The Royal House was the last large investment and construction and was
used after its completion as a bishop's residence. Later, in the
following time periods, the Monastery buildings were used for parish
functions; and during the World War I, they were partly adapted for use
as a hospital and in part, as a war camp for prisoners. World War I
brought almost all buildings to ruin, as seen in Figure 2. Only the
church, foundations and the underground structures remained.
[FIGURE 1 OMITTED]
[FIGURE 2 OMITTED]
In the interwar period, the Roman-Catholic Church building and
hermitages were reconstructed. The Chancellor Chapel and Royal House
cannot be seen at the main entrance to the church as they had been
destroyed during the war.
During the World War II, the reconstructed church building was
destroyed again by artillery fire, which can be seen in Figure 3.
After the World War II in 1949, the reconstruction process of the
Wigry Hill buildings was resumed starting from the church and presbytery
while the remaining buildings were brought back to life later, starting
1958. They were rebuilt on the old foundations and underground
structures with no detailed inventory or assessment of their technical
state. Likewise, the processes of remedial and reconstruction works
began without any archival and historic sources and documents. The south
western view of the reconstructed church is shown in Figure 4. As can be
seen, there are no buildings at the front of the church and no
hermitages behind.
[FIGURE 3 OMITTED]
[FIGURE 4 OMITTED]
During the two World Wars, the buildings were undergoing
destructions and disassembling and were finally brought to ultimate
devastation.
At present, some reconstructed buildings of the Wigry Hill are used
for religious purposes of the Roman Catholic Church while some other
parts of the complex are used as a Training and Recreation Centre. All
the construction works realized on the Wigry Hill required raising the
level of the ground adjoining the existing buildings as well as the
surrounding terraces using main and intermediary massive retaining
walls. The upper and the bottom terraces with the difference of ground
levels of 6-8 m were constructed in that way.
1. Monitoring and analysis of backfilled earth subbase under the
Monastery buildings
1.1. Sub-base monitoring
Analysis of geologically multilayered substratum of the Hill was
carried out by digging boreholes in accordance with a planned grid of
holes and sections shown in Figure 5. According to the geotechnical
reports, the upper substratum is formed by a backfill of low compaction
especially in the top layers of the Hill.
Some chosen sections of the substratum illustrating its laminated
composite geology are illustrated in Figure 6.
[FIGURE 5 OMITTED]
[FIGURE 6 OMITTED]
Soil analysis, investigations and tests made it possible to
conclude that the multi-layered substratum considered to have been a
backfill was primarily composed of natural mineral sandy soil. Thus, it
appears that the older, originally erected Monastery buildings were foun
ded on non-backfilled soil sub-base.
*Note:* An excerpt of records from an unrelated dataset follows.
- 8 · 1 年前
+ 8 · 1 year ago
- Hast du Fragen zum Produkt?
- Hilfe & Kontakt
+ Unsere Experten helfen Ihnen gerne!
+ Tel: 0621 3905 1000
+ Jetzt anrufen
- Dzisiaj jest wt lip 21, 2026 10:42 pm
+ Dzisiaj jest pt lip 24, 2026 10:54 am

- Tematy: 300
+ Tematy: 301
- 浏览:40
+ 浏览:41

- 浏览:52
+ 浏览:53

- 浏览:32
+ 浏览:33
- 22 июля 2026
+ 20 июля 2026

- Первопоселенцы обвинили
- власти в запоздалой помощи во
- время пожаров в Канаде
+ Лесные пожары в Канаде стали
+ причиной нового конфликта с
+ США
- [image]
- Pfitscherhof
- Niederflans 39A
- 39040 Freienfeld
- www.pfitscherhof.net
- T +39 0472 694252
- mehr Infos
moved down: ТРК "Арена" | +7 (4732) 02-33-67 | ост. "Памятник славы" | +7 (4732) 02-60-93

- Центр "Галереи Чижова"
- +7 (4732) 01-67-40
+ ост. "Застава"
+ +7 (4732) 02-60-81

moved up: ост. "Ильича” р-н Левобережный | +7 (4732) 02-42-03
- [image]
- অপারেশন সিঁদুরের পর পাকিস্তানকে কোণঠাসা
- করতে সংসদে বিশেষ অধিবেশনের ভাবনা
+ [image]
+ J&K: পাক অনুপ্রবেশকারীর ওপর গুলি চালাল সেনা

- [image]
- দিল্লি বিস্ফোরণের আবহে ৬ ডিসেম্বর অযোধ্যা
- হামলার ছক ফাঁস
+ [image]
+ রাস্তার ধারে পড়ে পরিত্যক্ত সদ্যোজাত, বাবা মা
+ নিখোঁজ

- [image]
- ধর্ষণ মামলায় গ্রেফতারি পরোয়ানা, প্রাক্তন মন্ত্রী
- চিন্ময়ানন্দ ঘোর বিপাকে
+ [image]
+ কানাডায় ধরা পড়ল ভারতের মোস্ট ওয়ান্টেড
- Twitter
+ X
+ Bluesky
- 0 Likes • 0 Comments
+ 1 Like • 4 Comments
Three basic layers were determined
within the hill laminated soil structure:
--upper layer of mineral non-cohesive and lowcohesive soil with
brick and stone backfill 0.5 to 6.0 m thick with degree of compaction
0.05 to 0.20;
--middle layer composed of older backfill containing mineral
non-cohesive ID = 0.2 to 0.7 and cohesive soil IL = 0.2 to 0.55. This
layer is considered as the bearing stratum;
--finally, the bottom layer composed of medium and coarse sands of
varying compaction laminated with cohesive soil in the form of clay,
i.e. a layer of natural mineral soil.
In the reconstruction process, the existing old foundations
supplemented with new segments were used as required by the user.
Unfortunately, the underground works, foundations, tunnels and retaining
massive walls were reconstructed without required design and inventory
works, which was discovered as a result of later investigations where
all former underground structures were filled with crushed bricks and
debris. Cross-section of the Wigry Hill and existing buildings are shown
in Figure 7a, while the underground galleries are shown in Figure 7b.
[FIGURE 7 OMITTED]
The Wigry Hill soil lacking adequate formation and levelling of the
surrounding terrain as well as proper water and sewage disposal system
was penetrated with precipitation and snowmelt water. In a note made in
the Church inventory in 1800 when some buildings were disassembled, we
can read the following: "retaining walls supporting the hill
backfill are in a poor state particularly those of the west and south
sides where in the result of destroyed drain pipes, rain water percolate
through holes in the walls" (Malesza, Miedzialowski 2006).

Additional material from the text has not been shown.